Por José Luiz Soares (UFRJ)
Elina Gonçalves da Fonte Pessanha (Niterói, 1945) é Professora Titular da Universidade Federal do Rio de Janeiro (UFRJ). Notabilizou-se por contribuições sociológicas e antropológicas em diferentes campos de estudos sobre o trabalho: processos de trabalho, modelos de relações de trabalho, memória dos trabalhadores, sindicalismo e resistência operária, direito do trabalho e instituições trabalhistas.
Graduou-se em Ciências Sociais pela Universidade Federal Fluminense (UFF), onde se formou em 1967. No início de sua formação acadêmica, obteve bolsa de iniciação científica no Museu Nacional, sob orientação de Luiz de Castro Faria. Foi também nesse período, em meio à atuação no movimento estudantil, que conheceu aquele com quem veio a se casar e ter três filhos, o então líder estudantil e, posteriormente, cientista político, Charles Pessanha.
Elina Pessanha ingressou no Mestrado em Antropologia Social do Museu Nacional/UFRJ em 1970. Sua dissertação, defendida em 1977, mais uma vez sob orientação de Luiz de Castro Faria, já apresentava temas que lhe seriam caros por toda a vida acadêmica. Com o título “Os companheiros: trabalho na pesca de Itaipu”, a dissertação consistia numa etnografia sobre as relações e os processos de trabalho, a sociabilidade e a racionalidade econômica comum aos pescadores de um distrito do município de Niterói/RJ. Também já se verificava naquela altura uma convivência “bem temperada” de conceitos herdados de uma formação marxista com conceitos oriundos de outros campos da Sociologia e da Antropologia, traço comum em diversos trabalhos posteriores de Elina Pessanha. Fato este que agradou a Francisca Keller, discípula de Florestan Fernandes, que participou da banca de avaliação da dissertação.

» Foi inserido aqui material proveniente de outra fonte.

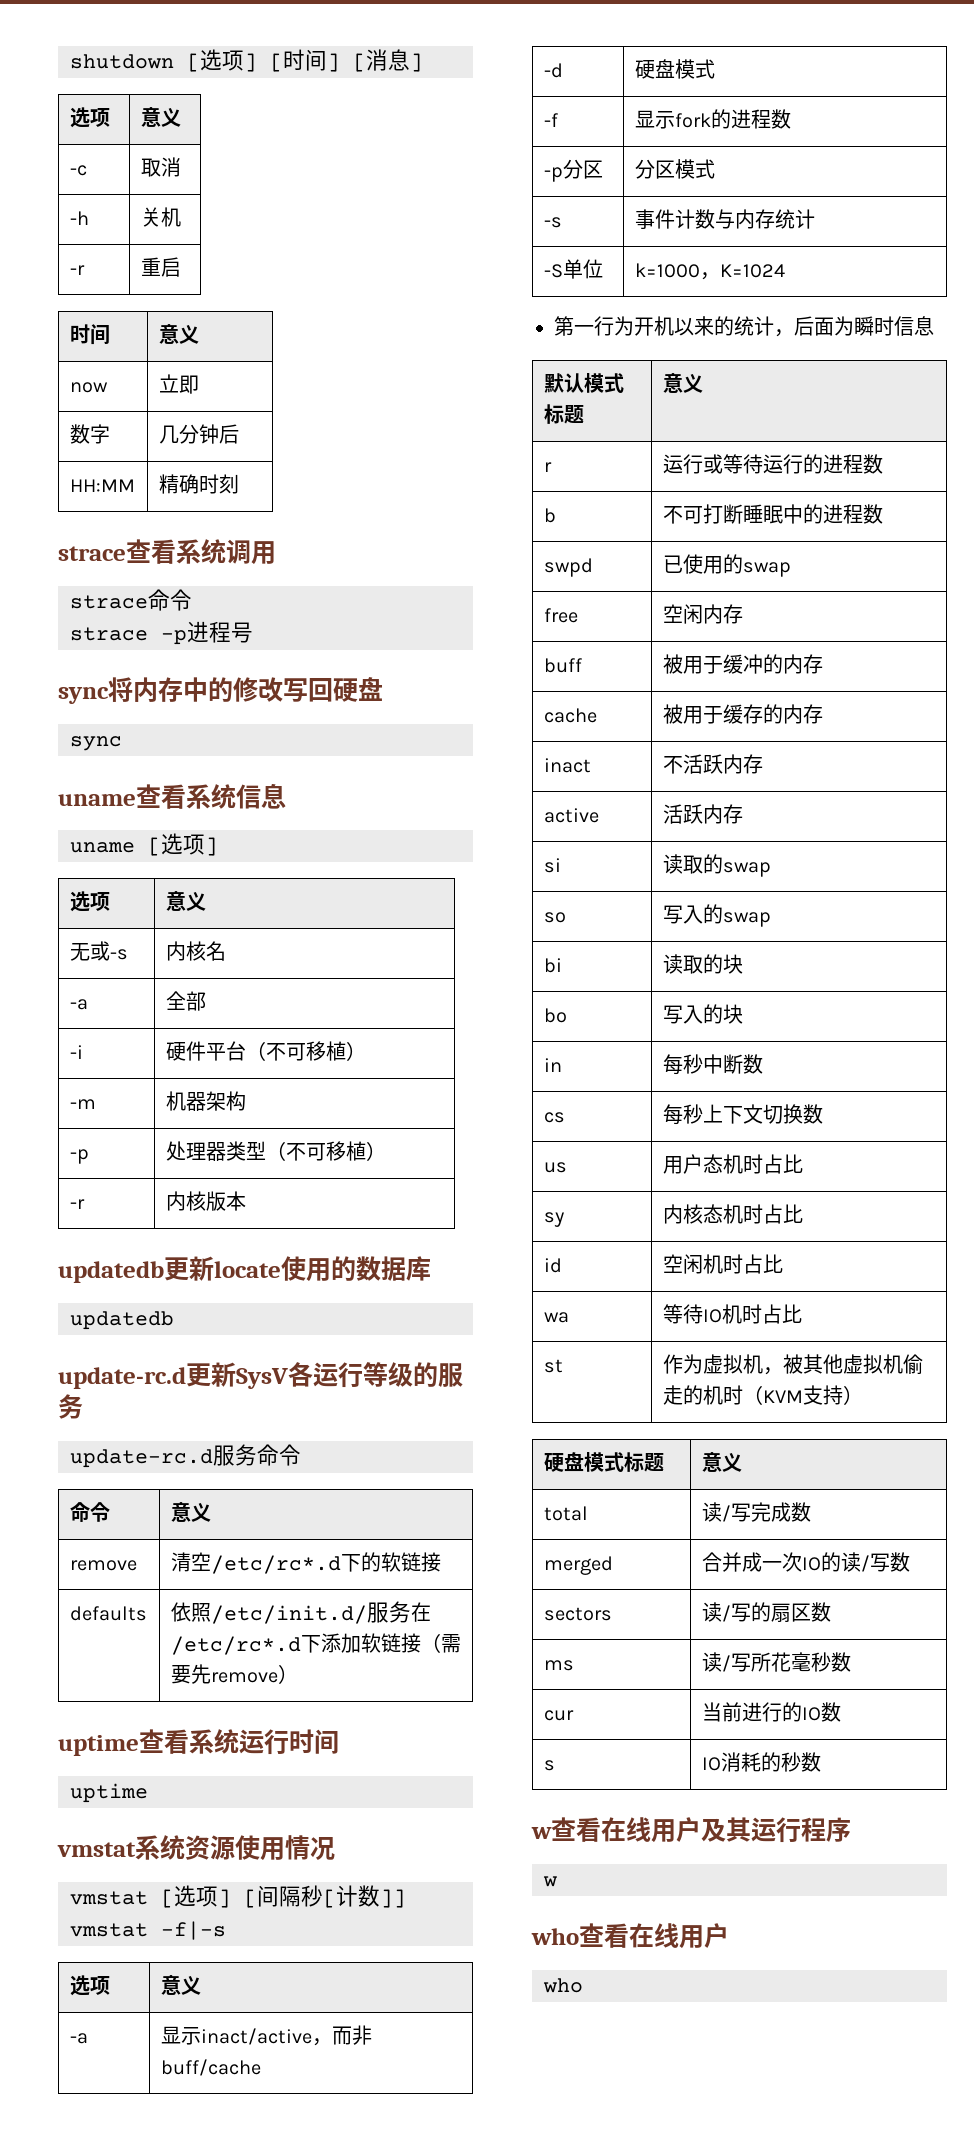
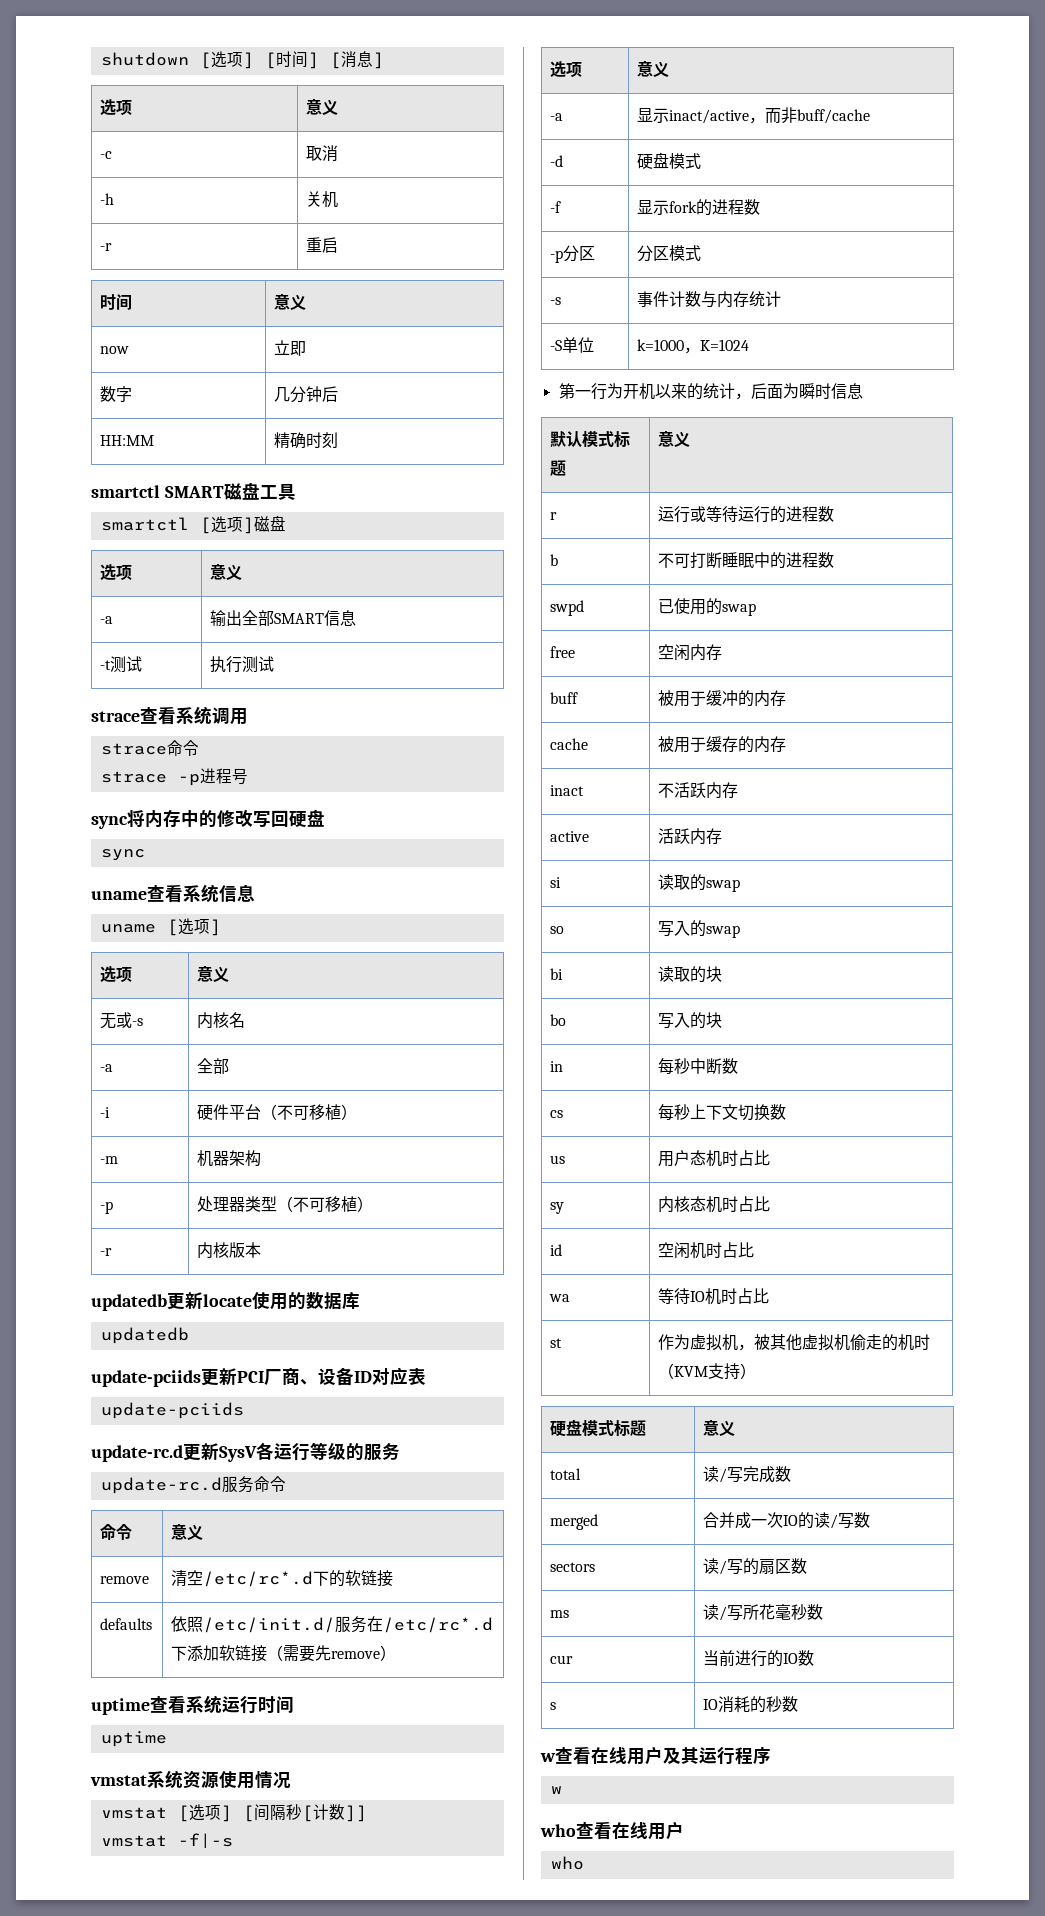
(239, 484) none -> [91,482,296,500] [100,515,286,534] [100,564,133,581] [210,564,243,580] [100,616,114,624] [210,610,357,626] [100,656,143,673] [210,656,275,673] // smartctl SMART磁盘工具 // smartctl [选项]磁盘 // 选项 | 意义 // -a | 输出全部SMART信息 // -t测试 | 执行测试
(174, 1320) none -> [91,1367,426,1387] [100,1402,244,1419] // update-pciids更新PCI厂商、设备ID对应表 // update-pciids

Fez doutorado em ciências sociais na Universidade de São Paulo (USP) entre 1980 e 1986, sob orientação de Eunice Ribeiro Durham. Sua tese de doutoramento, com o título “Vida operária e política: os trabalhadores da construção naval de Niterói”, questionou os processos de trabalho, a autoimagem, as ações e as culturas políticas encontrados entre os metalúrgicos da indústria naval. Sua abordagem valorizava a possibilidade dos trabalhadores – organizados no Sindicato dos Metalúrgicos local ou atuando “por fora” da institucionalidade – desenvolverem um senso crítico e atuarem politicamente de forma autônoma e potente em favor de seus interesses. A abordagem valorizava igualmente o quanto as perspectivas e práticas encontradas em diferentes gerações de metalúrgicos navais possuíam aspectos de continuidade e de ruptura, recusando qualquer dicotomia entre um “novo” e um “velho” sindicalismo. Uma edição revista e atualizada da tese foi publicada em 2012, com o título “Operários Navais – Trabalho, Sindicalismo e Política na Indústria Naval do Rio de Janeiro”.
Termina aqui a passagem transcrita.